Thursday, October 11, 2007

Of Towers and Totalitarianism


This is an abridged version of an article I wrote in November 2001 for a Bnei Akiva magazine (should I have admitted that?) on the topic of Pluralism. It is based on the Netziv’s commentary on the story of the tower of Bavel, that appears in the end of this week’s sedrah.

Once upon a time, in a beautiful land far, far away called Babylon, a group of ingenious people grouped together in a valley and decided to build a huge tower. This tower would be higher than anything else in the world. Having just discovered the revolutionary secret of making cement they decided to put their new found knowledge to constructive use.

The king of the people lived in a big palace full of gold and jewels. He was a very wicked man, whom nobody liked and was known to decree very harsh rules, that all his subjects were forced to obey or risk death! One fine day the ruler decided that every one in the village had to think exactly like him. No one was allowed to think differently. Anyone who dared give a dissenting opinion or who strayed from the norm was to be burnt! The people were not too happy about this but had to obey. From then on, there were no arguments amongst the people as everyone thought the same and the tower continued to be built at a faster pace than ever. This pleased the king greatly and he congratulated himself on the unity (a rare thing) which was apparent in his subjects.

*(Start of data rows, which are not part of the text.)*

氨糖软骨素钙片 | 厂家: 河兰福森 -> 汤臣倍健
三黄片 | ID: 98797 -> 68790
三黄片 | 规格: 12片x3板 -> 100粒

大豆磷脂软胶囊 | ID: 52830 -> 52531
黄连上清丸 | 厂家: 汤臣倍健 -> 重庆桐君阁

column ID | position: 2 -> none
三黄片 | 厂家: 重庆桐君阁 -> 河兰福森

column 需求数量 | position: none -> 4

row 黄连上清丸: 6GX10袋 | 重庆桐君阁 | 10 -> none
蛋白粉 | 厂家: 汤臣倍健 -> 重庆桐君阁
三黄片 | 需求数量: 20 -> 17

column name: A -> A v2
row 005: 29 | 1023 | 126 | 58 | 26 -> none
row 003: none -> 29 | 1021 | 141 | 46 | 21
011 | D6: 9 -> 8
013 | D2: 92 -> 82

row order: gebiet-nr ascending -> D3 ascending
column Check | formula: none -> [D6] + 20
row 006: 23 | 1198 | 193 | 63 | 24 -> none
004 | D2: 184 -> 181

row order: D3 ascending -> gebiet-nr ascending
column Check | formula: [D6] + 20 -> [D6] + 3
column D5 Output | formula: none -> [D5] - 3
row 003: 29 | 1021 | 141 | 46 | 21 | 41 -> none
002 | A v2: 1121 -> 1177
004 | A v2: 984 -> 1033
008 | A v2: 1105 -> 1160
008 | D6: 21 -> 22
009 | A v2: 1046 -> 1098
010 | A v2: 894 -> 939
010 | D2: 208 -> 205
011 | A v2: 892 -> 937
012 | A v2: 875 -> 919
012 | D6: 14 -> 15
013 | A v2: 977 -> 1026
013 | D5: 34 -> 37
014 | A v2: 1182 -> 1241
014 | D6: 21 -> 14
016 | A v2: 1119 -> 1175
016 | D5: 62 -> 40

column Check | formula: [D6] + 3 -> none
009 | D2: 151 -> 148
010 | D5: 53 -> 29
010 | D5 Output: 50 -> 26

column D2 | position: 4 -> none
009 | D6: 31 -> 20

God looked down at the people diligently working on their masterpiece and was both upset and worried. "they are one, and this is what they attempt to do....if things go on like this then anything is possible!!" He didn't fear the fact they were building a tower to fight Him, after all, everyone knows that God can look after Himself. Man throughout the ages has always wished to do battle with the Divine, attempting to replace God as the ultimate being with himself.

God was worried because in a society where there is no room for other opinions or opposition, tragedies can happen. He saw that where individuals do not have the inherent right to disagree, where no one can be a conscientious observer, atrocities can and will take place with no one to prevent them. Individuality is something to be embraced, not restricted. When it is, and people lose their innate uniqueness, they are replaced in importance by bricks. He looked through His books that spanned the whole of time and saw that in the future, there would be systems in the twentieth century that denied the individual his freedom of thought, and also saw that it often led to mass murder in the name of progress.

In his great mercy God therefore decided that it would be much better if there was a diversity of opinion. After all, without argument and discussion, how could these people ever hope to refine their beliefs, He thought. As Nietzsche commented many years later, "rather than making oneself uniform, we may find greater value for the enrichment of knowledge by listening to that soft voice of different life situations, each brings its own views with it. Thus we acknowledge and share the life and nature of many by not treating ourselves like rigid invariable, single individuals."

God concluded that each person has much to learn from the other's unique experience and that it was therefore a positive thing to be open to others' opinions, even if one believes them to be wrong or misplaced. He decreed a Bracha to be made on seeing 600,000 Jews together, because 'just as everyone made in the image of God is unique and no two people look the same, similarly their views are unique and this is something to be thankful for'. He agreed that with Moshe's plea that a leader of the Jewish people should be tolerant towards all the different sets of people in Am Yisrael, talking to each one according to their understanding. He remembered that no two humans see the same event in the same way, and to force them into a rigid framework of belief would be ultimately self defeating, after all ‘only an autonomous morality is worthwhile for a person.’

God therefore decided, in the best interests of the people building the tower, to separate them by changing their language, thus making it impossible for one to understand his neighbour. It is true that never again were they so united as in those early days, but uniformity of thought and action was seen as an even greater evil than the potential divisiveness that their separation caused.

In this way, the people separated, thus destroying the king's evil decree and they began to build individual lives for themselves in different places in the world and all lived happily ever after.

2 comments:

Nina said...

I enjoyed that. It'll hopefully give me what to think about when reading over this weeks sedra. - shabbat shalom.

Ginrod Isus said...

I love this post. Absolutely Love it!